Saturday, September 22, 2007

Rain! and the Wheel turns again

It's 57 degrees and drizzling (with puddles on the ground and sidewalks), and tomorrow is the first day of fall! A wonderful way to welcome this change of seasons.

Actually, we'll be back in late summer this coming week with temps near 90 -- but for now, the long sleeves and long pants feel good, and I'm looking forward to a cozy evening of movies and hot stew and biscuits dripping with butter and honey. I like cool weather.

Neighborhood update: the *new* board members sent out minutes of last week's meeting and a dues increase ballot revised from one that passed a month ago because the wording wasn't accurate, apparently.
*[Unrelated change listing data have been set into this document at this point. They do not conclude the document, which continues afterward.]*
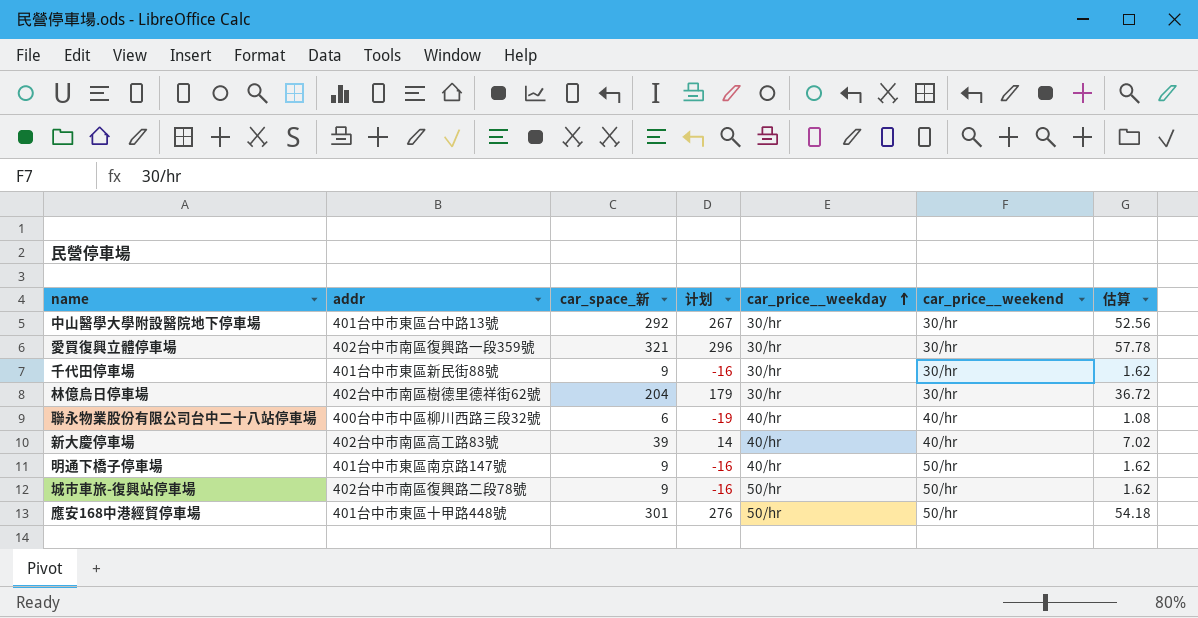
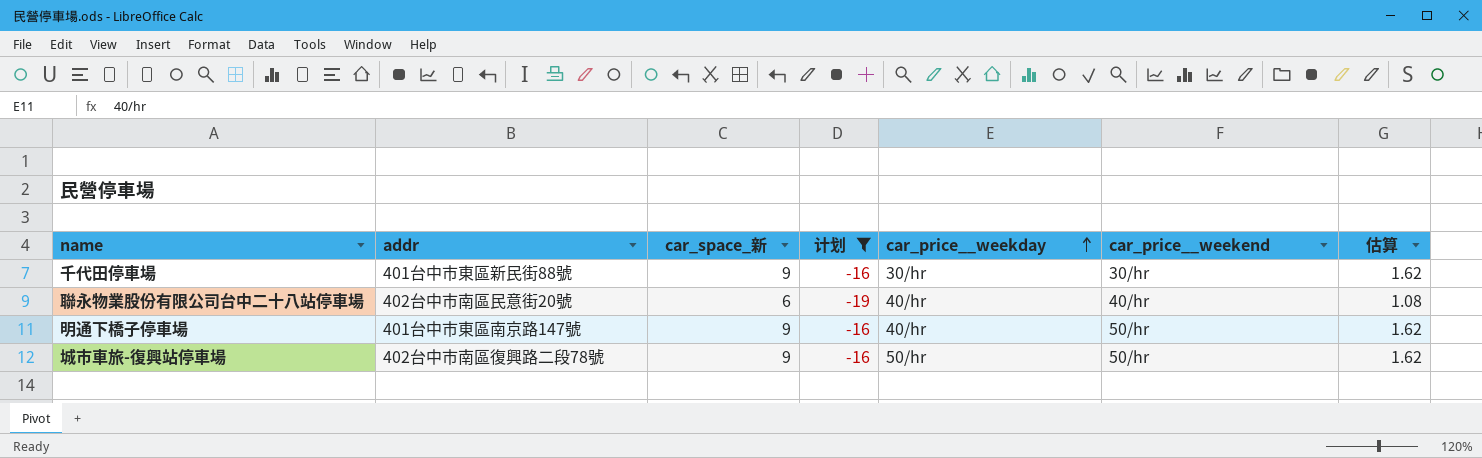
filter: none -> 计划 <= -16
聯永物業股份有限公司台中二十八站停車場 | addr: 400台中市中區柳川西路三段32號 -> 402台中市南區民意街20號

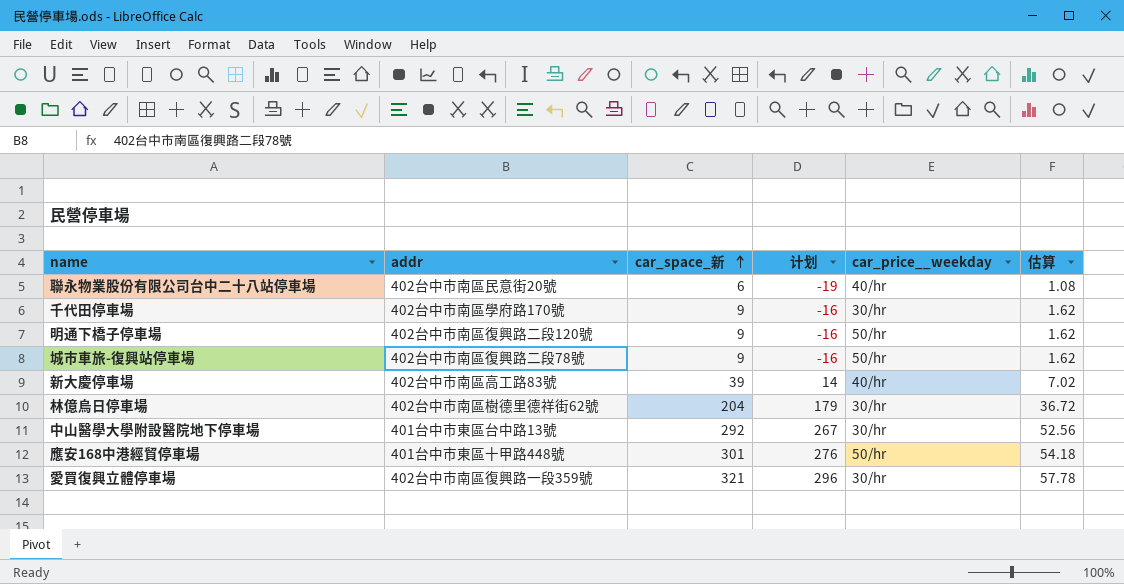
filter: 计划 <= -16 -> none
row order: car_price__weekday ascending -> car_space_新 ascending
column car_price__weekend | position: 6 -> none
千代田停車場 | addr: 401台中市東區新民街88號 -> 402台中市南區學府路170號
明通下橋子停車場 | addr: 401台中市東區南京路147號 -> 402台中市南區復興路二段120號
明通下橋子停車場 | car_price__weekday: 40/hr -> 50/hr

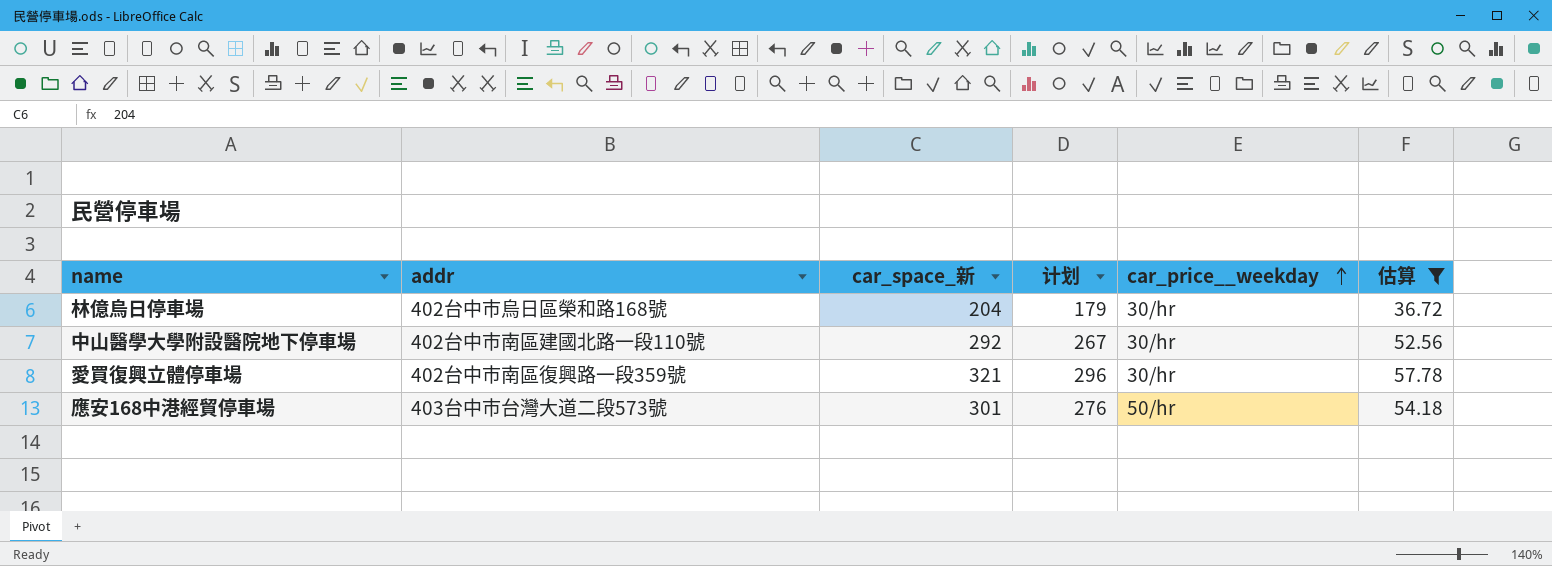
filter: none -> 估算 >= 36.72
row order: car_space_新 ascending -> car_price__weekday ascending
林億烏日停車場 | addr: 402台中市南區樹德里德祥街62號 -> 402台中市烏日區榮和路168號
中山醫學大學附設醫院地下停車場 | addr: 401台中市東區台中路13號 -> 402台中市南區建國北路一段110號
應安168中港經貿停車場 | addr: 401台中市東區十甲路448號 -> 403台中市台灣大道二段573號

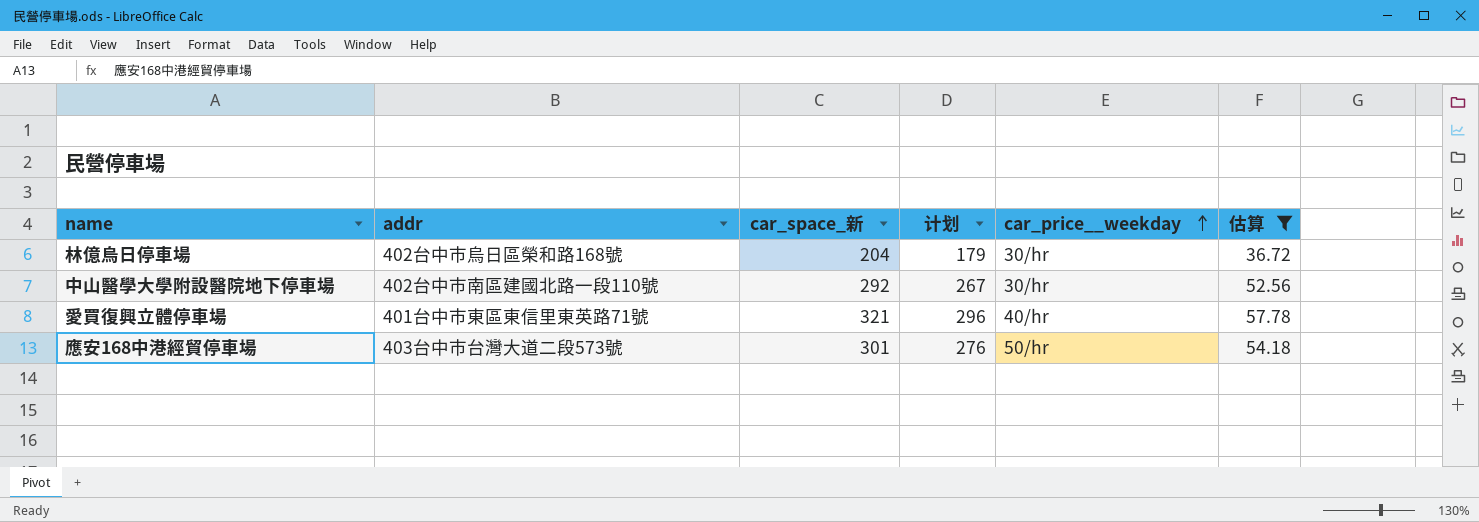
愛買復興立體停車場 | addr: 402台中市南區復興路一段359號 -> 401台中市東區東信里東英路71號
愛買復興立體停車場 | car_price__weekday: 30/hr -> 40/hr

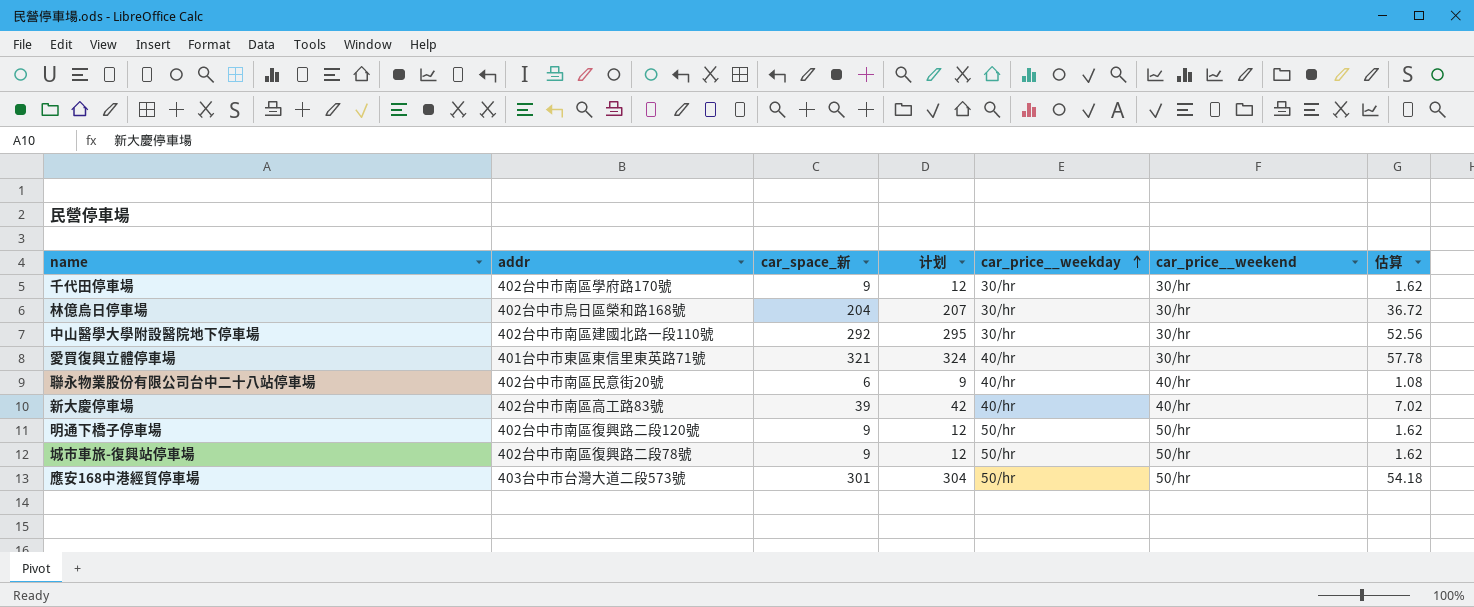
filter: 估算 >= 36.72 -> none
column 计划 | formula: [car_space_新] - 25 -> [car_space_新] + 3
column car_price__weekend | position: none -> 6

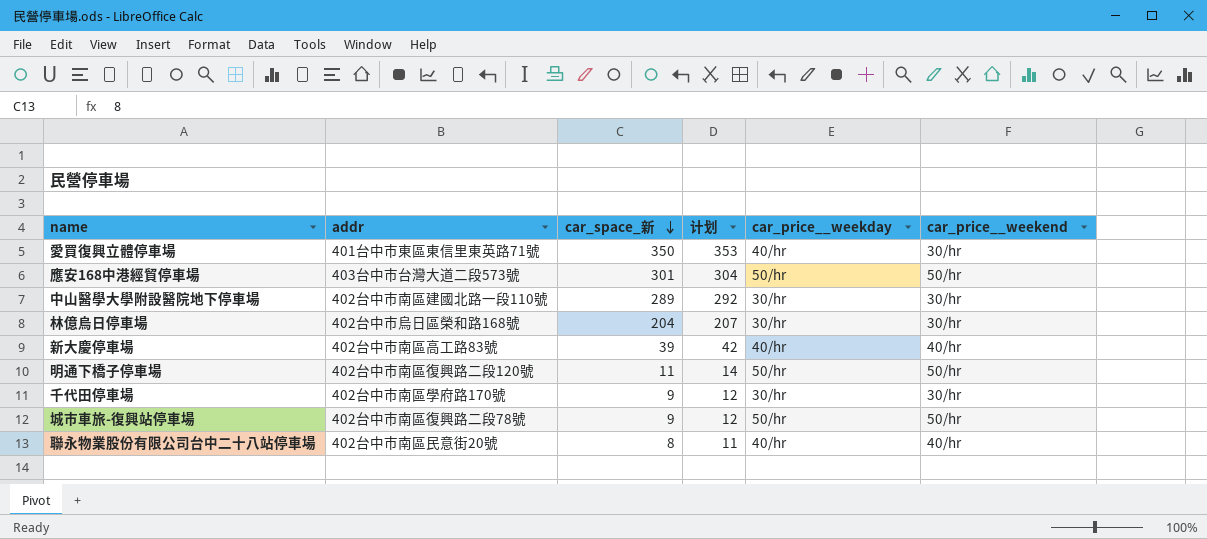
row order: car_price__weekday ascending -> car_space_新 descending
column 估算 | formula: [car_space_新] * 0.18 -> none
愛買復興立體停車場 | car_space_新: 321 -> 350
愛買復興立體停車場 | 计划: 324 -> 353
中山醫學大學附設醫院地下停車場 | car_space_新: 292 -> 289
中山醫學大學附設醫院地下停車場 | 计划: 295 -> 292
明通下橋子停車場 | car_space_新: 9 -> 11
明通下橋子停車場 | 计划: 12 -> 14
聯永物業股份有限公司台中二十八站停車場 | car_space_新: 6 -> 8
聯永物業股份有限公司台中二十八站停車場 | 计划: 9 -> 11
I have questions: the measure upon which we're voting passed a month ago. While this one is being taken to correct the wording, what happens if it doesn't pass? (I suspect this one is the only binding one...) And the minutes were inaccurate: they do not report a measure that was passed (voted on at the meeting), recording it there merely as a "recommendation."

Of course I have other issues with the minutes, but mostly because they don't reflect the true nature of the meeting. I suspect I'm not alone in that. The plot thickens.

Family: My brother and sister-in-law were here for far too short a time, and we just had a wonderful visit. I took them downtown to visit a couple of shops, we ate lunch at the new Thai House that's recently changed ownership (wonderful food!), and then drove up to Lassen.

I love love love the smell of the pines in the high elevations, and the sky was bright blue. Temperatures were moderate -- we did not need the jackets we'd taken -- and while it was hazy when you looked out across the mountains, it was beautiful up there. Lassen had gotten some snow the other day, although it remained mostly in small patches, but it was clean and white, and I'll betcha they got a bunch more today.

The one disappointment is that the boardwalk at the Sulphurworks has been dismantled, so you can't see the bubbling hot springs and mud holes. The two big ones by the road were busily churning, one so audibly that it sounded like a big washing machine, but they weren't spitting yesterday, just steaming. Both of them really enjoyed seeing "things we haven't seen before," as Jimmy put it, and then we wound up at the Sundial Bridge.

They left this morning for business in the Bay Area, after we enjoyed our ritual family wild-rice-and-bacon-and-Jule-Kage breakfast, and I got a little teary. I am very grateful to have such a great relationship with my brother and sister-in-law -- it is good to have family who loves you, warts and all.

Blessed equinox to you as we enter the dark months. The wheel turns...day and night are equal briefly....and we reap what we have sown over the year during this season. It is the great harvest time, this change. May yours be bountiful to last you through the coming winter.